As you read the reviews on Bookshop Talk, you'll notice that every review is positive. No, we're not a bunch of literary
pushovers who love everything we pick up; we just see no point in telling you about a book if we didn't like it.

December 21, 2010

TOOTH AND CLAW by Jo Walton, 2003

Tooth and Claw
Here is a tale of a family dealing with the death of their father, a son who goes to court for his inheritance, a son who agonizes over his father’s deathbed confession, a daughter who falls in love, a daughter who becomes involved in the abolition movement, and a daughter sacrificing herself for her husband. Here is what sounds for all the world like an enjoyable Victorian novel, perhaps by Anthony Trollope…except that everyone in the story is a dragon, red in tooth and claw.


Review by Jessica Day George, Young Adult and Middle Grade Fantasy Author

People keep referring to this novel as "Jane Austen with dragons" which is misleading . . . it's not Jane Austen, it's Anthony Trollope, as Walton says in the acknowledgements. The difference? Well, for those of you who haven't read Trollope (myself included) this is a Victorian novel, not Regency. In fact, I thought the whole time that it had strong shades of Charles Dickens in it.

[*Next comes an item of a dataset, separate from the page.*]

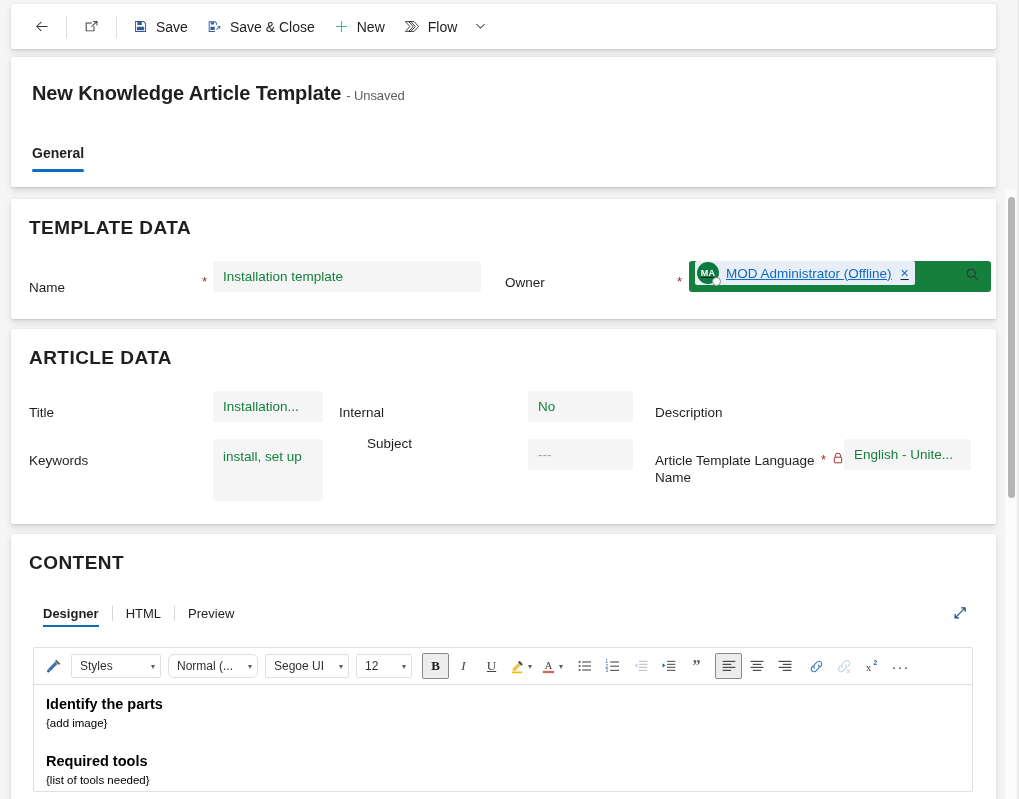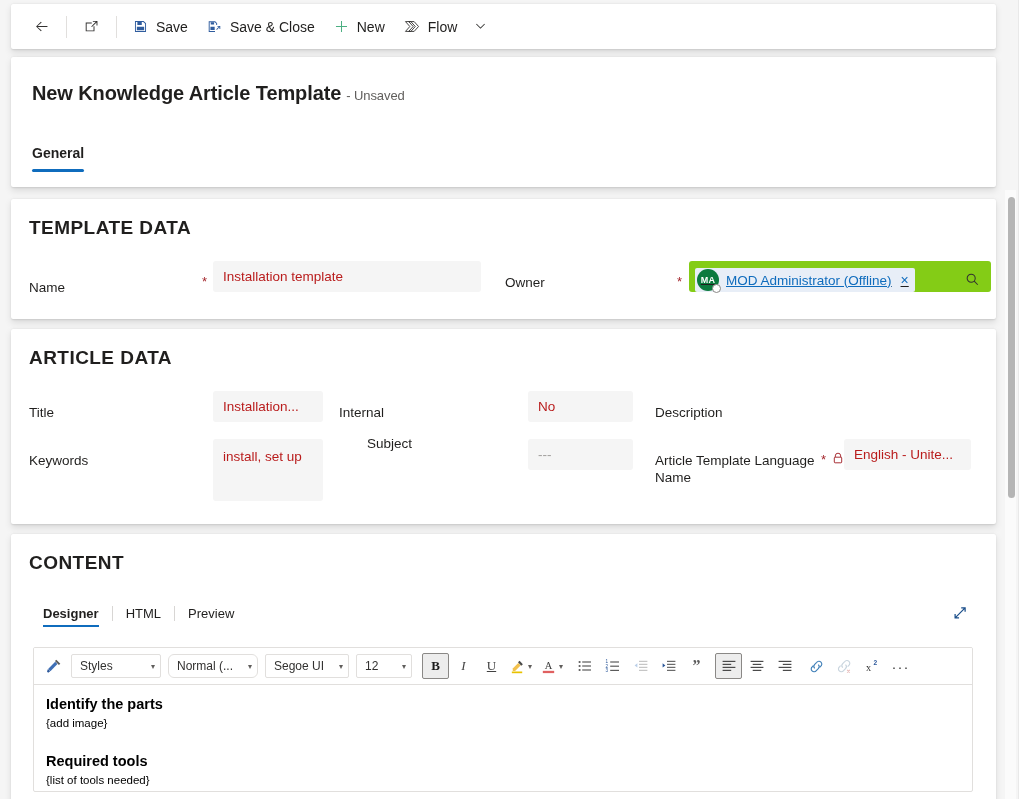"Installation template" .field-box { color: #b91c1c -> #15803d }
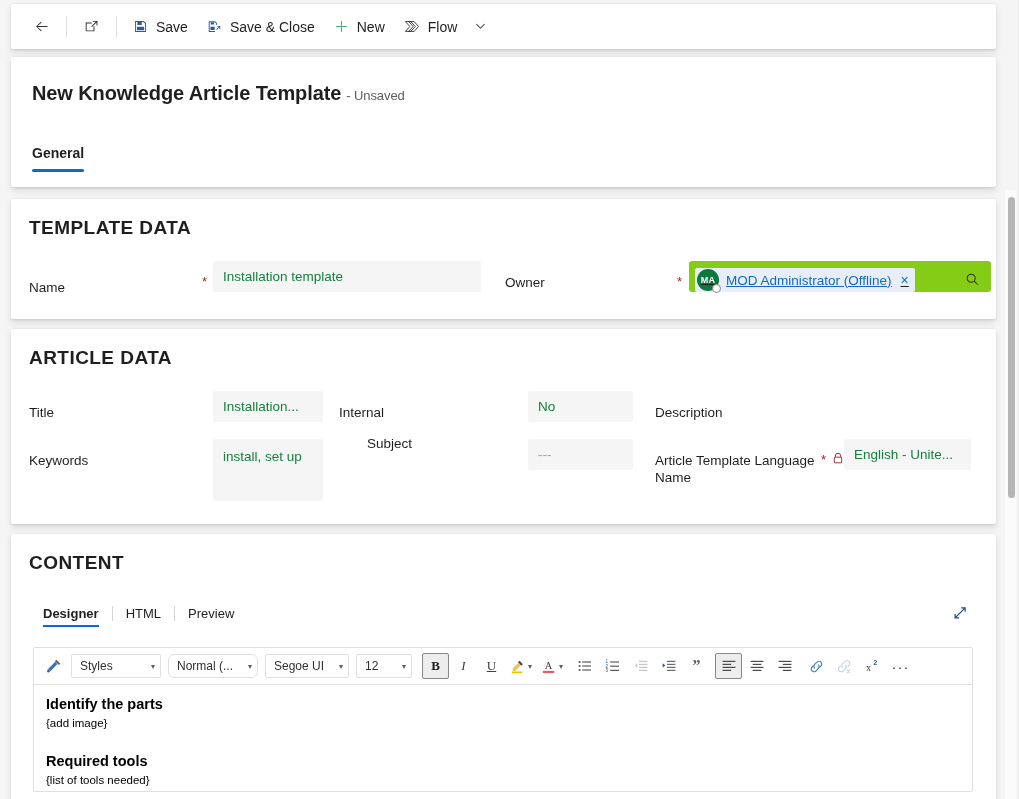"MA" .lookup { align-items: flex-end -> flex-start; background: #84cc16 -> #15803d }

Family strife, extreme stress on rank and duty, wives giving up their personal preferences in order to support their husbands . . . it's all there. Only these are dragons. Dragons, talking about the suitability of this or that marriage, issues with their estate, as they feast on raw meat in a dining room that has blood gutters cut into the floor. Dragons, wearing respectable hats with little veils and turning down social engagements because they are in mourning.

It's genius, it's hilarious, it's moving, it's a true feat on the part of the author! Despite their physical and social differences from anything I'd encountered before, the characters were still endearing, or irritating, or angering. I was rooting for the young, nearly dowerless sisters to make good matches, pulling for Avan to successfully sue his brother-in-law for taking too much of his father's legacy . . . of course, that legacy was how much of his father the brother-in-law ATE.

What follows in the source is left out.